● Your goal: All lines from the one containing "template, or an error message." through the final line of the entries are to be written out verbatim; no other line is to be included.

---

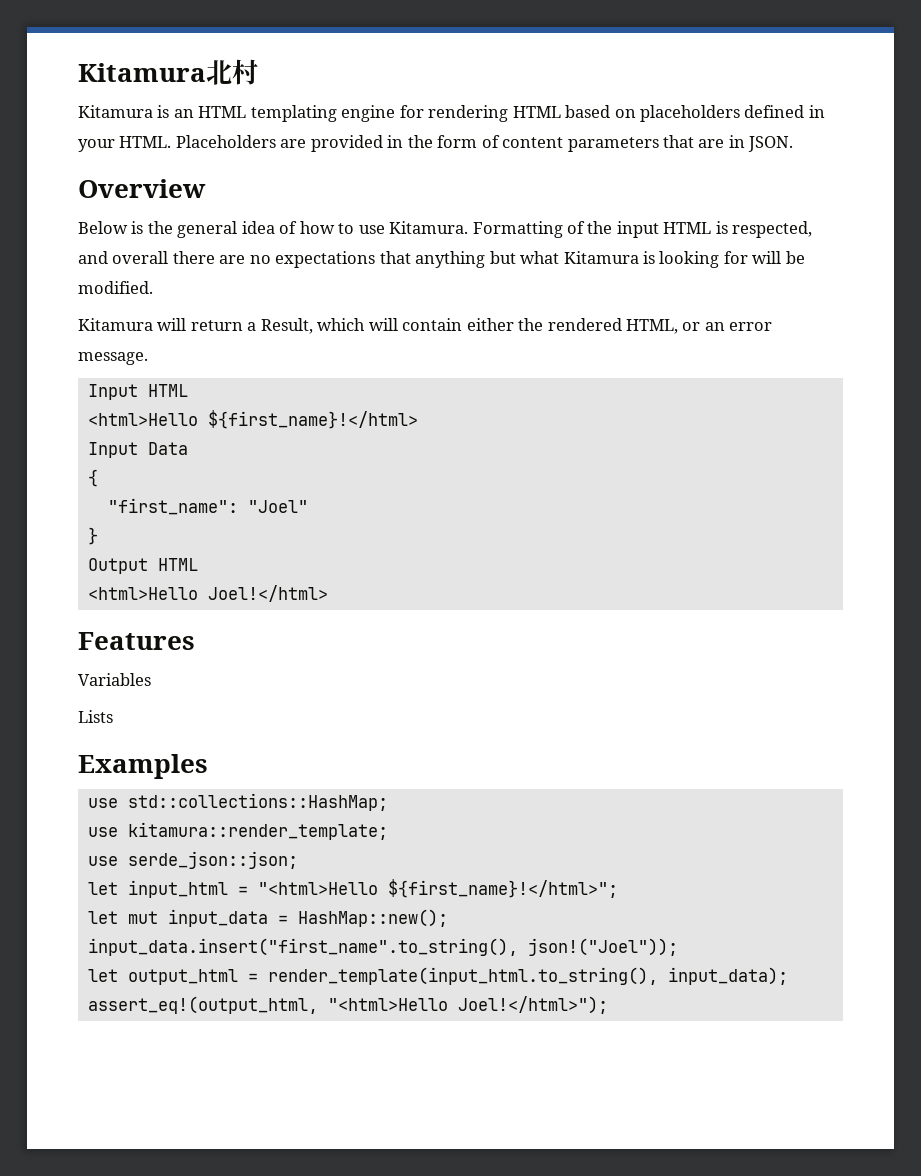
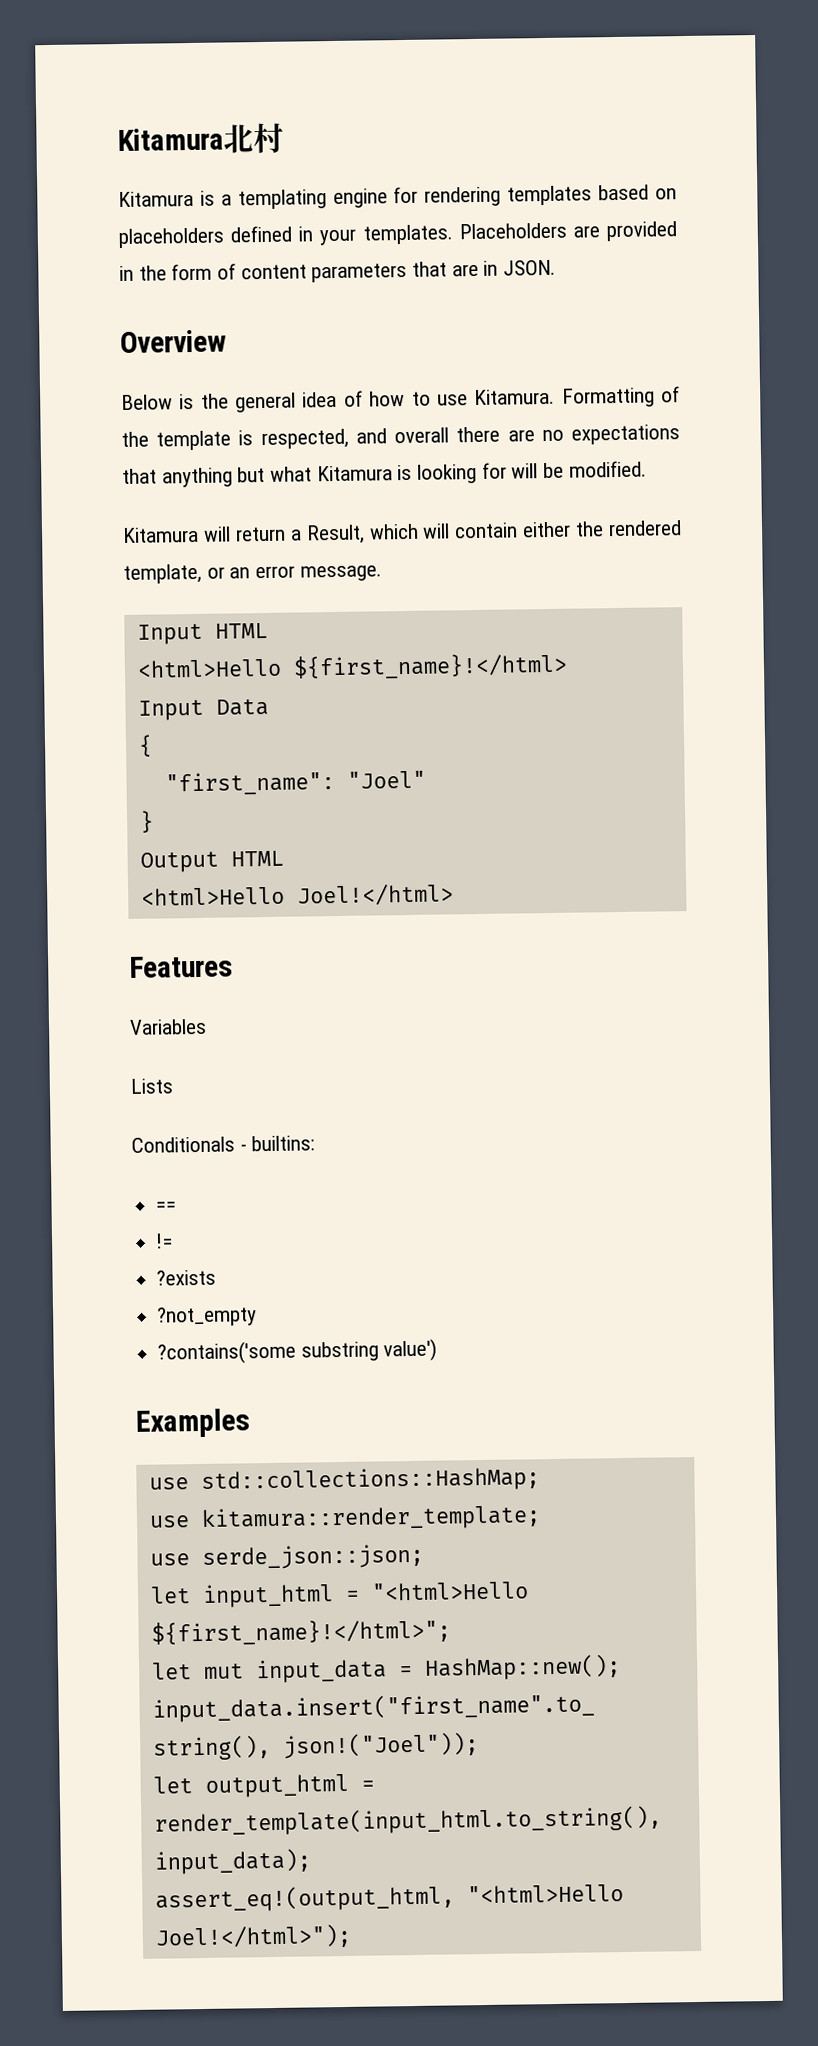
- Kitamura is an HTML templating engine for rendering HTML based on placeholders defined in your HTML.
+ Kitamura is a templating engine for rendering templates based on placeholders defined in your templates.
- Formatting of the input HTML is respected, and overall there are no expectations that anything but what Kitamura is looking for will be modified.
+ Formatting of the template is respected, and overall there are no expectations that anything but what Kitamura is looking for will be modified.
- Kitamura will return a Result, which will contain either the rendered HTML, or an error message.
+ Kitamura will return a Result, which will contain either the rendered template, or an error message.
+ Conditionals - builtins:
+ ==
+ !=
+ ?exists
+ ?not_empty
+ ?contains('some substring value')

---

● Written solution:
+ Kitamura will return a Result, which will contain either the rendered template, or an error message.
+ Conditionals - builtins:
+ ==
+ !=
+ ?exists
+ ?not_empty
+ ?contains('some substring value')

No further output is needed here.